She stopped for a minute, breathing hard to avoid bursting into tears. It wasn’t working. Helplessly, her breath caught in a sob that sent tears leaking out of her eyes. 

“I’m so fucking tired, Ben,” she whispered, eyes falling shut. She almost felt the pressure of a hand on her shoulder, a shift in the air, but she wasn’t quite sure what to make of it, so she told herself she was imagining it. 

She was able to keep from sobbing again, but the tears continued to fall, unbidden, from her eyes, through her closed lids. 

“I think... “ she couldn’t believe she was about to admit this, but either Ben could hear her and he’d keep quiet, or he’d go tell Klaus who wouldn’t do anything about it because he didn’t really care, or she wasn’t actually saying this to  _ anyone _ and so it wouldn’t even matter. “I think the only reason I’m still breathing is because I’m too fucking tired and useless to actually go through with ending it.”

Hell, maybe she should end it. She pushed herself to go to work everyday. She pushed past the exhaustion to do a whole lot of shit. She could push past it for this too. 

Just… after she took a nap.

“I really do miss you, Ben.
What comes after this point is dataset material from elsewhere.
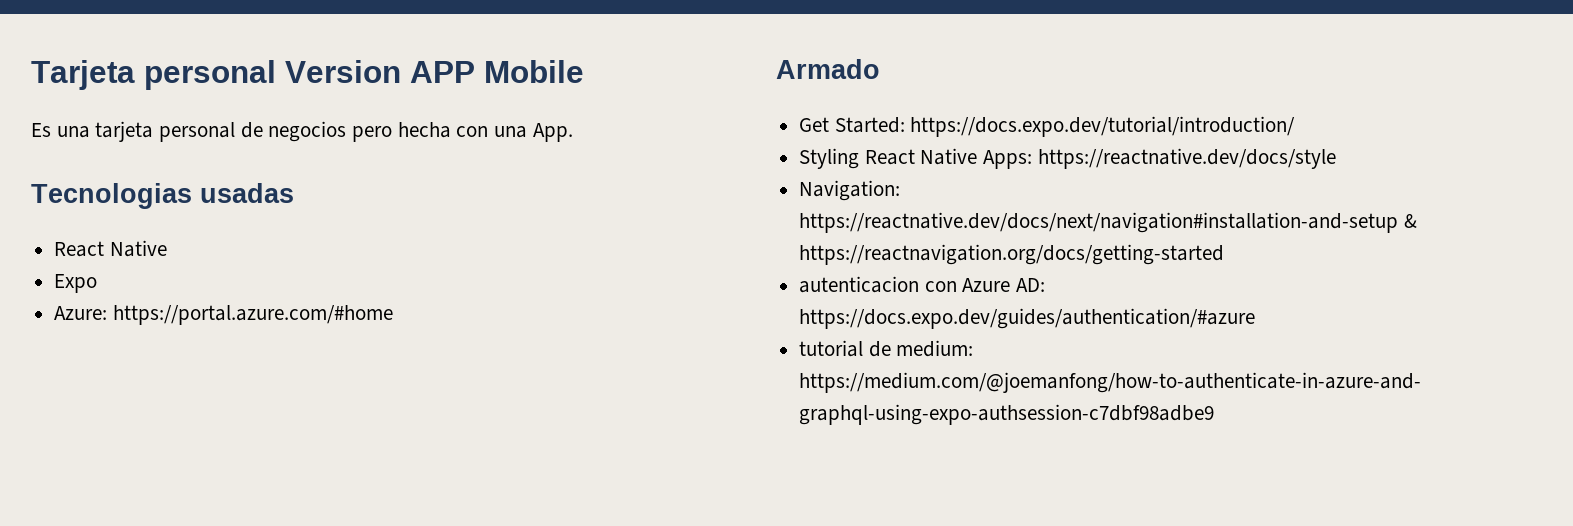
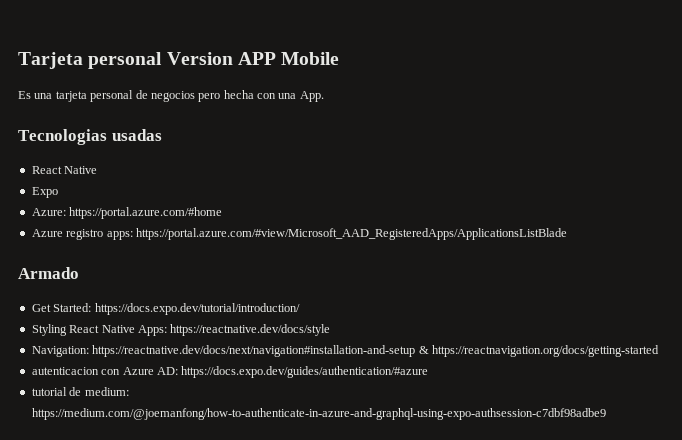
+ Azure registro apps: https://portal.azure.com/#view/Microsoft_AAD_RegisteredApps/ApplicationsListBlade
And I really… I really hope that you’re okay. That you’re happy where you are. Promise-- promise me you’ll keep Klaus out of trouble? Or you’ll try, at least? He doesn’t… he won’t listen to me. I’ve tried, but he doesn’t… he was never receptive to me. Maybe you can get through to him. You just can’t give up on him, okay? Promise...”

Heart pounding wildly, Vanya bolted upright. She couldn’t remember falling asleep, but a glance at the clock told her that four hours had passed and a swipe at her cheek told her she’d been drooling. 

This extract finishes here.